ARTIGOS | Postado no dia: 1 julho, 2026
Autismo e Plano de Saúde: Saiba Quais São os Seus Direitos e Como Agir em Caso de Negativa de Cobertura

O Transtorno do Espectro Autista (TEA) demanda acompanhamento contínuo e multidisciplinar, sendo fundamental o acesso a tratamentos adequados para promover o desenvolvimento e a qualidade de vida da pessoa diagnosticada.
Apesar dos avanços legislativos e regulatórios, ainda são frequentes as negativas de cobertura por parte dos planos de saúde, especialmente em relação a terapias especializadas e à quantidade de sessões prescritas pelos profissionais responsáveis.
O plano de saúde é obrigado a cobrir o tratamento para autismo?
Sim. A proteção da pessoa com TEA encontra respaldo na Lei nº 12.764/2012 (Lei Berenice Piana), que instituiu a Política Nacional de Proteção dos Direitos da Pessoa com Transtorno do Espectro Autista.
O artigo 3º da referida lei assegura o direito à saúde, incluindo o acesso a ações e serviços voltados ao diagnóstico precoce, atendimento multiprofissional e tratamento adequado.
Além disso, a Lei nº 9.656/1998 (Lei dos Planos de Saúde) estabelece a cobertura das doenças previstas na Classificação Internacional de Doenças (CID), na qual o Transtorno do Espectro Autista está inserido.
O rol da ANS limita o tratamento?
Essa foi uma das maiores discussões dos últimos anos.
Com a publicação da Lei nº 14.454/2022, o rol de procedimentos da Agência Nacional de Saúde Suplementar (ANS) passou a ser considerado uma referência mínima de cobertura, e não um limite absoluto para os tratamentos indicados ao paciente.
Dessa forma, o simples fato de determinado procedimento não constar expressamente no rol da ANS não significa, automaticamente, que sua cobertura possa ser negada.
O plano pode limitar a quantidade de sessões?
Não de forma arbitrária.
A Resolução Normativa nº 469/2021 da ANS eliminou limites para sessões com psicólogos, terapeutas ocupacionais, fonoaudiólogos e fisioterapeutas em determinadas condições clínicas.
Posteriormente, a Resolução Normativa nº 539/2022 ampliou a proteção aos pacientes com transtornos globais do desenvolvimento, incluindo o Transtorno do Espectro Autista.
Atualmente, a cobertura deve observar a necessidade clínica do paciente e a indicação do profissional assistente, não podendo ser restringida por limites previamente estabelecidos pela operadora.
O plano pode negar o método indicado pelo médico?
A RN nº 539/2022 da ANS trouxe importante avanço ao determinar que os planos de saúde devem garantir a cobertura de métodos ou técnicas indicados pelo médico assistente para o tratamento dos transtornos globais do desenvolvimento, incluindo o TEA.
Isso significa que a operadora não pode simplesmente substituir a recomendação clínica por critérios exclusivamente administrativos ou financeiros quando houver indicação técnica devidamente fundamentada.

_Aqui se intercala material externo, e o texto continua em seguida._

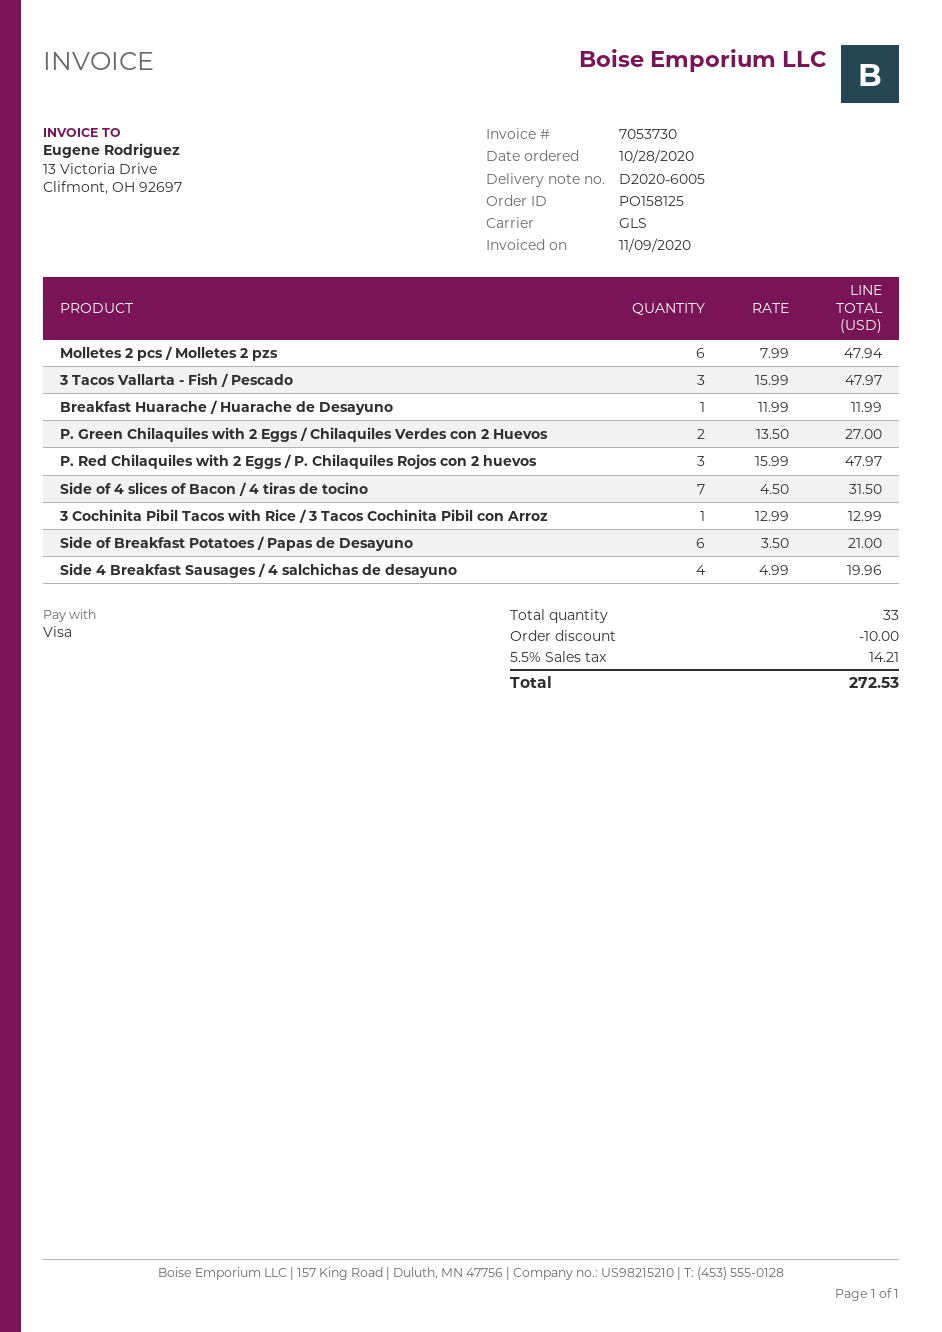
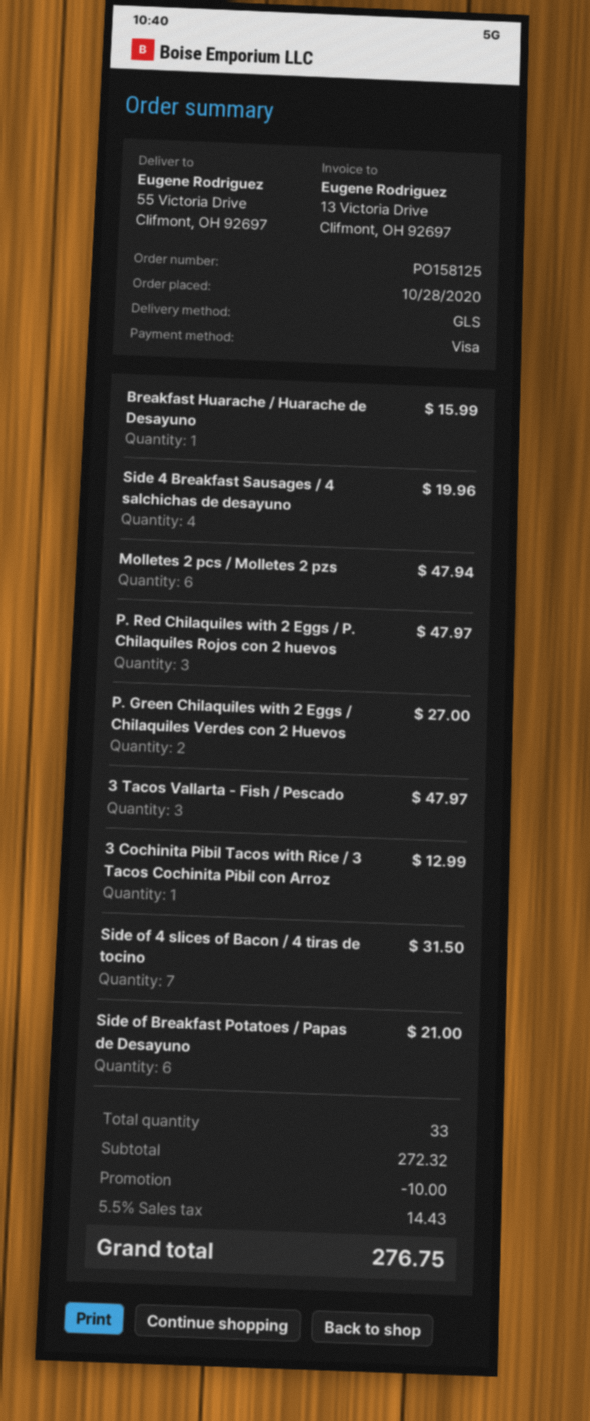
Breakfast Huarache / Huarache de Desayuno: 1 for 11.99 -> 1 for 15.99
tax: 5.5% = 14.21 -> 5.5% = 14.43
total: 272.53 -> 276.75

O que fazer em caso de negativa?
Sempre que houver negativa de cobertura, é recomendável solicitar que a operadora apresente a justificativa por escrito.
Também é importante reunir documentos como:
- Relatórios médicos;
- Laudos multiprofissionais;
- Prescrições terapêuticas;
- Solicitações de autorização;
- Comprovantes da negativa do plano.
Esses documentos podem ser essenciais para eventual contestação administrativa ou judicial.
O entendimento dos tribunais
Os tribunais brasileiros têm reconhecido, de forma cada vez mais frequente, a importância da continuidade do tratamento das pessoas com TEA, especialmente quando existe prescrição médica fundamentada.
O entendimento predominante é de que limitações contratuais não podem comprometer a efetividade do tratamento nem impedir o acesso do paciente aos cuidados necessários para seu desenvolvimento.
Conclusão
A legislação brasileira e as normas da ANS oferecem importante proteção às pessoas com Transtorno do Espectro Autista. A Lei nº 12.764/2012, a Lei nº 9.656/1998, a Lei nº 14.454/2022 e a RN nº 539/2022 constituem alguns dos principais instrumentos normativos que asseguram o acesso ao tratamento adequado.
Diante de negativas de cobertura, limitação indevida de sessões ou dificuldades no acesso aos profissionais especializados, a análise jurídica do caso concreto é fundamental para verificar a existência de eventual violação de direitos e as medidas cabíveis para garantir a continuidade do tratamento.